North American Regional Administration of the IWW hopes to coordinate future general strike to end patriarchal oppression

CHICAGO — Today, on International Women’s Day, the Industrial Workers of the World stand in solidarity with our sister unions of the International Confederation of Labor in calling for an end to all forms of patriarchal oppression and the capitalist economic system that reinforces them. The ICL is working to help recover International Women’s Day as a day of mass struggle across the globe. Beginning last year, with the call for an International Women’s Strike coming from Argentina, revolutionary unions and feminist movements have worked together to make this strike a reality. For the second year in a row, feminist general strikes will have huge followings in Spain and Italy, and mass actions will take place in many other countries, including the US and Canada. In each country, the movements are focusing on the specific local forms of oppression, while also putting the spotlight on violence against women and making common cause with immigrants and refugees.

The IWW was the first union in North America to take seriously the struggle for women’s liberation, enshrining in its constitution that “No worker shall be excluded from the IWW because of race, ethnicity, gender, nationality, creed, disability, sexual orientation, or any other non-economic criterion . . .” Helen Keller, Margaret Sanger, Mary Harris “Mother” Jones, Lucy Parsons, Dorothy Day, and other celebrated feminists have all been proud members of our union.

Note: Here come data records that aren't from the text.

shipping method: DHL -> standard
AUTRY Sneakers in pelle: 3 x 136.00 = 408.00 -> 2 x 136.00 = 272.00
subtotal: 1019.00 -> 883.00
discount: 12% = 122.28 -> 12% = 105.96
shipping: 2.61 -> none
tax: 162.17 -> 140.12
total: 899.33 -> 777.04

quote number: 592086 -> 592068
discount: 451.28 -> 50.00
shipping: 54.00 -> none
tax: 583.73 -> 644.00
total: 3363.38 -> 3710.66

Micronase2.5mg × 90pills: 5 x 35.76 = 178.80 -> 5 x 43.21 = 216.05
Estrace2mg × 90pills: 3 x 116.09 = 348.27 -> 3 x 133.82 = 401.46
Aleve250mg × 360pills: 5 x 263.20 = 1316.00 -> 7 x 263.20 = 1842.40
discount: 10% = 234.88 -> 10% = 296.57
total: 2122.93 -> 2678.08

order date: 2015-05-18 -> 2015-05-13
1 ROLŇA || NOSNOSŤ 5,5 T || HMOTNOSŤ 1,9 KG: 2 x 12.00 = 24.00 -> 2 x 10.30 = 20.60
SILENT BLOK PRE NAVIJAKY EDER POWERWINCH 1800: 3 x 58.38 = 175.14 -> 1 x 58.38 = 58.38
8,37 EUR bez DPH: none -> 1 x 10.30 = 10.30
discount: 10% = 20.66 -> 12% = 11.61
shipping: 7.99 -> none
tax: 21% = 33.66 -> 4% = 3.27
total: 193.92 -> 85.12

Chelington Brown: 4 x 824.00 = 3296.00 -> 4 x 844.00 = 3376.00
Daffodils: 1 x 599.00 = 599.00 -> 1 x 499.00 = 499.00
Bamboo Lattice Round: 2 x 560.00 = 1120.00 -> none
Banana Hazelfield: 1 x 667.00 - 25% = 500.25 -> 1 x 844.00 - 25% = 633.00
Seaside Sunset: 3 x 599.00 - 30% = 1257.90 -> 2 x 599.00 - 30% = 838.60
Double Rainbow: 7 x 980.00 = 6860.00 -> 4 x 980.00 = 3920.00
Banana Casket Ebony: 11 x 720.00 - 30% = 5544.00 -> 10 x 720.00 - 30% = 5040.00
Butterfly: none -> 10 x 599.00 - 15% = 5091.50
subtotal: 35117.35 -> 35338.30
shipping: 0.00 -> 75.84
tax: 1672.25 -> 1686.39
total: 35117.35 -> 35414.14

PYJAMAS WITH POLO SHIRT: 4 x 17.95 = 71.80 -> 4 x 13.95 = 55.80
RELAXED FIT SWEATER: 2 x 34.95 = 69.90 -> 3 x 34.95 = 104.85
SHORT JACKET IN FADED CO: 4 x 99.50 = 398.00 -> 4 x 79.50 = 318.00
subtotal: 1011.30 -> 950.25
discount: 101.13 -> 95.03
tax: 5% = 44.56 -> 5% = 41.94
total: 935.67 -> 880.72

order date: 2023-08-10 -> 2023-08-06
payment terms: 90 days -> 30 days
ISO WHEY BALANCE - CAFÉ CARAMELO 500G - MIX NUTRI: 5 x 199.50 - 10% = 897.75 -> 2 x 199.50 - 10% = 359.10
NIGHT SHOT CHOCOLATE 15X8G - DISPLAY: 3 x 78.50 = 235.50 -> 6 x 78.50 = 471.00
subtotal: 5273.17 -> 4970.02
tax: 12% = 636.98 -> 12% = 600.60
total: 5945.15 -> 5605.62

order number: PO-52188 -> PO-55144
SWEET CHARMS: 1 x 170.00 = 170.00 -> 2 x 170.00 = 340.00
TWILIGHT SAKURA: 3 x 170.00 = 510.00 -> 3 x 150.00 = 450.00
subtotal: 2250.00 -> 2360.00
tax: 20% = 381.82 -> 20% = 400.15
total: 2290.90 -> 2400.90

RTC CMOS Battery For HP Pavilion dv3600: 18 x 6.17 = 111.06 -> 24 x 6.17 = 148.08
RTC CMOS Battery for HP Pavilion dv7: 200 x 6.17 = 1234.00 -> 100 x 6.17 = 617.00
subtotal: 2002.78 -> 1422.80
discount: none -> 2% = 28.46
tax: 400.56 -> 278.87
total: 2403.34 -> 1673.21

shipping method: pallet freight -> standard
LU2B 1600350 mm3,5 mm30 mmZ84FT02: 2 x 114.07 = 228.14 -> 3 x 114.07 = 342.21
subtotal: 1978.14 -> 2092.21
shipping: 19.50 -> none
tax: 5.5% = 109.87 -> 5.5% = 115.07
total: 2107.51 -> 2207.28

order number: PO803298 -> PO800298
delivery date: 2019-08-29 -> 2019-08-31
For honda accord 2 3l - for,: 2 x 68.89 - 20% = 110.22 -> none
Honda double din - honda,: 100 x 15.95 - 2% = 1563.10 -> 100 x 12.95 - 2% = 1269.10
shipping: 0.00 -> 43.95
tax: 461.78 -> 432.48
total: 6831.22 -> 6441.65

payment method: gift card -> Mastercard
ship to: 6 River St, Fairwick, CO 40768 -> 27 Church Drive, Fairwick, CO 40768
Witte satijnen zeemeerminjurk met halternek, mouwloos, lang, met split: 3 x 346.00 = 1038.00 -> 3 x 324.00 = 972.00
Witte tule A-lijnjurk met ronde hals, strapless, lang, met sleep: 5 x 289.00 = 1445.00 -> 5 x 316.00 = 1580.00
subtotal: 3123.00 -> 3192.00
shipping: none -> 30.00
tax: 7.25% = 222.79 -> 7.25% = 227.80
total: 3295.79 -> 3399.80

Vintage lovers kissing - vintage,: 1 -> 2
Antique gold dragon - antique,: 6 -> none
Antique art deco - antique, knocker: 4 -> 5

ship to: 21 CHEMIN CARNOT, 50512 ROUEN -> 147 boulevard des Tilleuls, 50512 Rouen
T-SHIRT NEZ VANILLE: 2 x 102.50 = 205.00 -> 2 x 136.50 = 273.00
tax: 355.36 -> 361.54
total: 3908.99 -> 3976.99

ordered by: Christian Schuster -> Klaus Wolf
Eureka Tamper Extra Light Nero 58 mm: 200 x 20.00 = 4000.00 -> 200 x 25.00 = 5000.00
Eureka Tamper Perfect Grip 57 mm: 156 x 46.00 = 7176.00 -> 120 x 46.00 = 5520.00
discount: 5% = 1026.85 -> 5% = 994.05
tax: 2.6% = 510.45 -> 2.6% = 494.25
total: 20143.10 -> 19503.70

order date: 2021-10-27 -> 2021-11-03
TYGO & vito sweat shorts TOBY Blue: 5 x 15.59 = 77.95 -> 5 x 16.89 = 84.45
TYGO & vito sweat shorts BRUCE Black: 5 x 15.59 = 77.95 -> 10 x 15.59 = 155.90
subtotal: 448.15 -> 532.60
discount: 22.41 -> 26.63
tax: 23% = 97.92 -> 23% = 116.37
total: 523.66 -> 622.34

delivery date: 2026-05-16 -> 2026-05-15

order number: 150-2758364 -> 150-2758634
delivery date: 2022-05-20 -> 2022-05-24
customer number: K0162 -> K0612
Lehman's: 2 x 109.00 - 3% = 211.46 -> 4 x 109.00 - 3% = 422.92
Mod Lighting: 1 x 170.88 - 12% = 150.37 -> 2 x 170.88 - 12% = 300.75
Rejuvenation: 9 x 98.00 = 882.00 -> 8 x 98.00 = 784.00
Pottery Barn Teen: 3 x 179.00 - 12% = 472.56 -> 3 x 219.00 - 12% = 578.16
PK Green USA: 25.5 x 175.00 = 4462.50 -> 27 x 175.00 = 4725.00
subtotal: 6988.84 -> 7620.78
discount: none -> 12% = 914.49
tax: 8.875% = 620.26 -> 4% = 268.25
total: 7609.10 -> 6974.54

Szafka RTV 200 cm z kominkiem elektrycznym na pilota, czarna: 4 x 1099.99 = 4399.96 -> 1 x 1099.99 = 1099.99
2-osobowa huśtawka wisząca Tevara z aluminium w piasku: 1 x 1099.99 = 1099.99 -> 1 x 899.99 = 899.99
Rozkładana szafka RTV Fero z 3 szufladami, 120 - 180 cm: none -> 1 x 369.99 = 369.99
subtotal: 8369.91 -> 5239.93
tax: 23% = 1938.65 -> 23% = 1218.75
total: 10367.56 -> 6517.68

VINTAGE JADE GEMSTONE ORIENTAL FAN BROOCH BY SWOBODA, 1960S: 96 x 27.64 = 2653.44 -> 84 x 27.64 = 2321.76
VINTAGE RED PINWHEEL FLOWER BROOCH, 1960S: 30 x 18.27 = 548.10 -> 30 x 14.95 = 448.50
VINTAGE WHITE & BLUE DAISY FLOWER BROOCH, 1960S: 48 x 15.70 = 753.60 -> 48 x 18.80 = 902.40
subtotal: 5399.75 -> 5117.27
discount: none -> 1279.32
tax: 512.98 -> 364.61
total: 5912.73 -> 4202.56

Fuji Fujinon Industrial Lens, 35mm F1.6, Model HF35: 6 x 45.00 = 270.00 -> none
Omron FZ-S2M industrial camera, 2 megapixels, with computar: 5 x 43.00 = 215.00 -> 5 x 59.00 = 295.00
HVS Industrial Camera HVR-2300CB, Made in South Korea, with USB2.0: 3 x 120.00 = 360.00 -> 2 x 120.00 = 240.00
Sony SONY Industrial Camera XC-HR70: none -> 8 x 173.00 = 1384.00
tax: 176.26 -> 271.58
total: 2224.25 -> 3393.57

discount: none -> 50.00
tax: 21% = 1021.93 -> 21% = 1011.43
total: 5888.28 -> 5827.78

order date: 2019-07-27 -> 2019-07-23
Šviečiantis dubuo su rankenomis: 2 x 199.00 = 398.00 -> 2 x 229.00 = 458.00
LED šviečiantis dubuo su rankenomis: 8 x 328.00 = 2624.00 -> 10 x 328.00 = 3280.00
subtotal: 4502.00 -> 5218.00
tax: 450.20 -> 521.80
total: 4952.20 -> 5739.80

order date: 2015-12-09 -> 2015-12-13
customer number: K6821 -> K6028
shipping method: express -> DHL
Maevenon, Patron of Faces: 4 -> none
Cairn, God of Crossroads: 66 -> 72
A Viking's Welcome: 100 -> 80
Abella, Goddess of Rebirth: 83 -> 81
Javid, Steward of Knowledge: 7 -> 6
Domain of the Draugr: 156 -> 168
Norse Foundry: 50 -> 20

Today, we find inspiration in our Fellow Workers and allies from around the world who have called for 24-hour feminist strikes. We know that some of our members and allies in North America are already abstaining from both paid and unpaid labor in solidarity, and are hopeful that this will become much more massive next year. International Working Women’s Day was born in North America after the Triangle Shirtwaist fire in 1911. It is time to revive March 8 as a day of mass struggle in North America and around the globe. It is our hope that the wave of successful worker-led strikes and direct action tactics among teachers, flight attendants, and nurses that we’ve seen over the past few years will grow into a coordinated grassroots effort, gaining momentum to launch an effective feminist general strike in North America in the years to come. This will be a major step to destroying a system which is based on gender violence and oppression, and building a free world where all of us belong.